*** Opening of Data ***

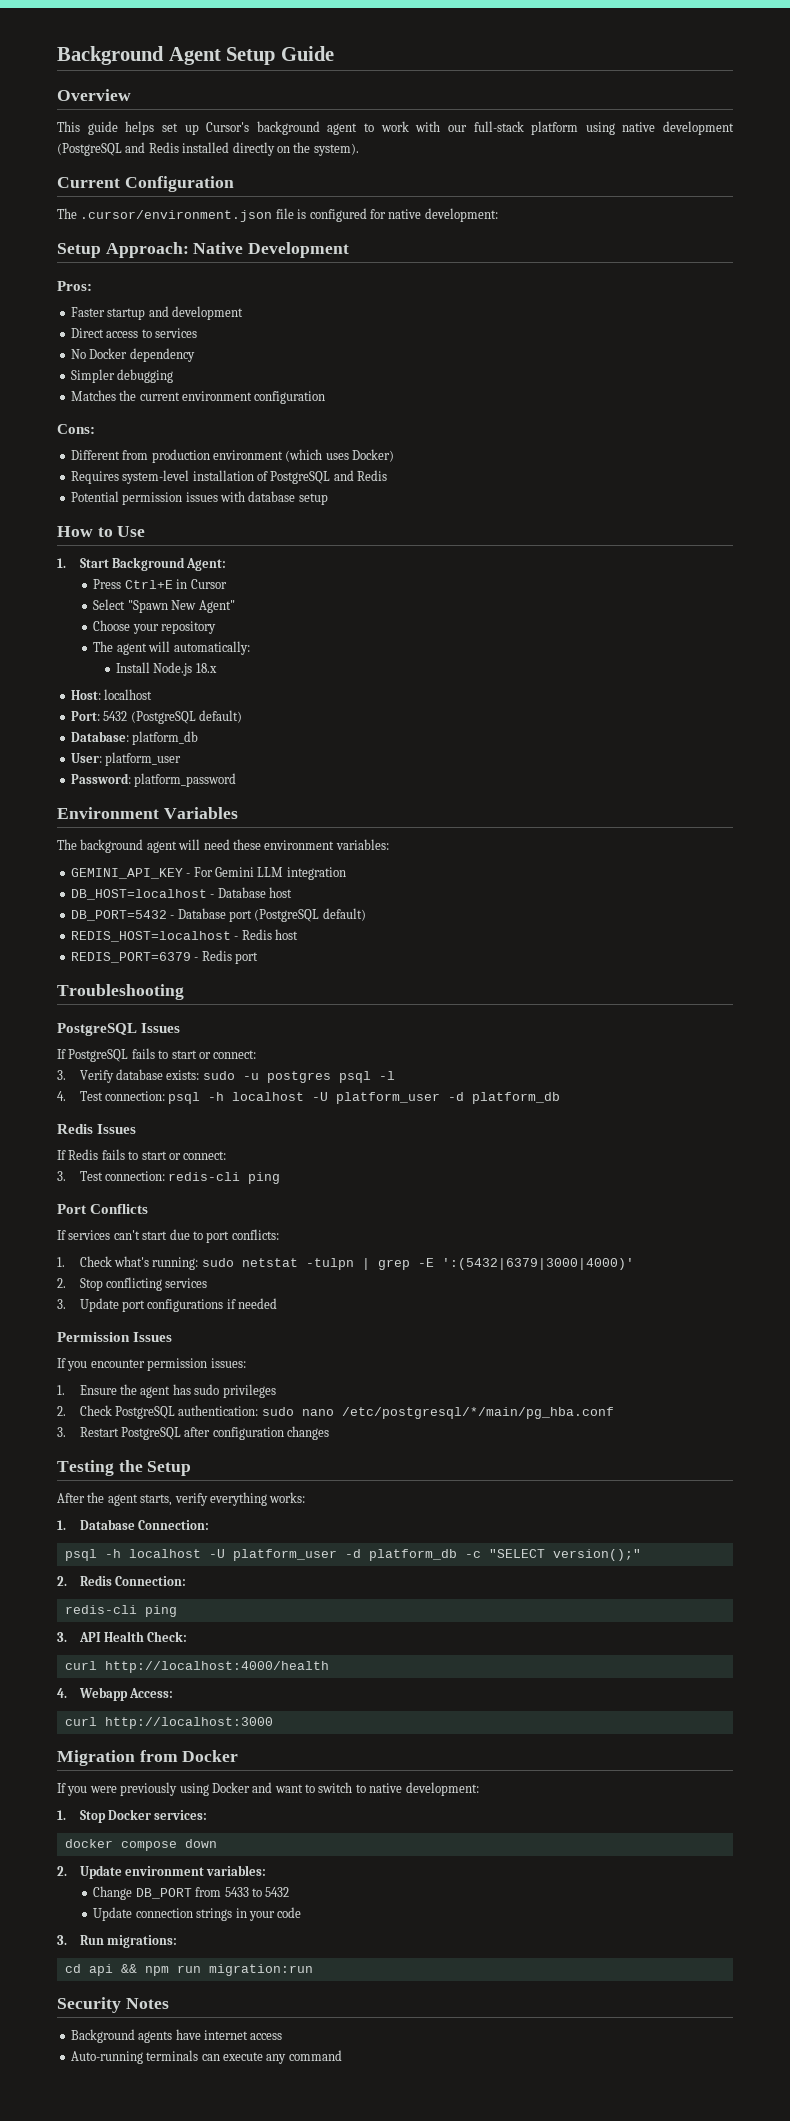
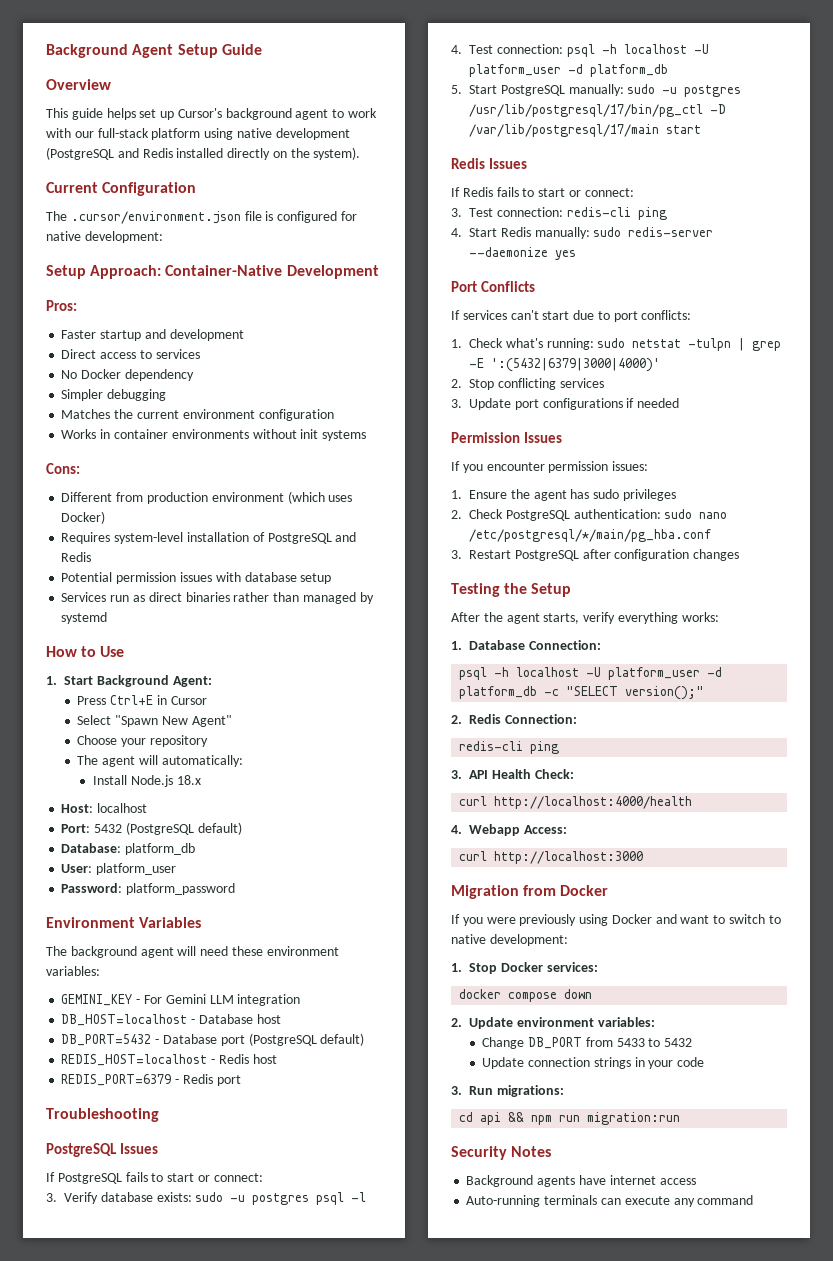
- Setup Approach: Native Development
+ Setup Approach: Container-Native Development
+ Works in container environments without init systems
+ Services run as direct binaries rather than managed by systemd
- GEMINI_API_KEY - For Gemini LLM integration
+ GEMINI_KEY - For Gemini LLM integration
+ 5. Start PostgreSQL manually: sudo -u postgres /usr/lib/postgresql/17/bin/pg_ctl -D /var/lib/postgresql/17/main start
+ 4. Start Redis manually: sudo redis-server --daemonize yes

*** Close of Data ***

What is being asked:
Identify the lines in the entries above that contain "integration", then copy them out.

Exercise answer:
- GEMINI_API_KEY - For Gemini LLM integration
+ GEMINI_KEY - For Gemini LLM integration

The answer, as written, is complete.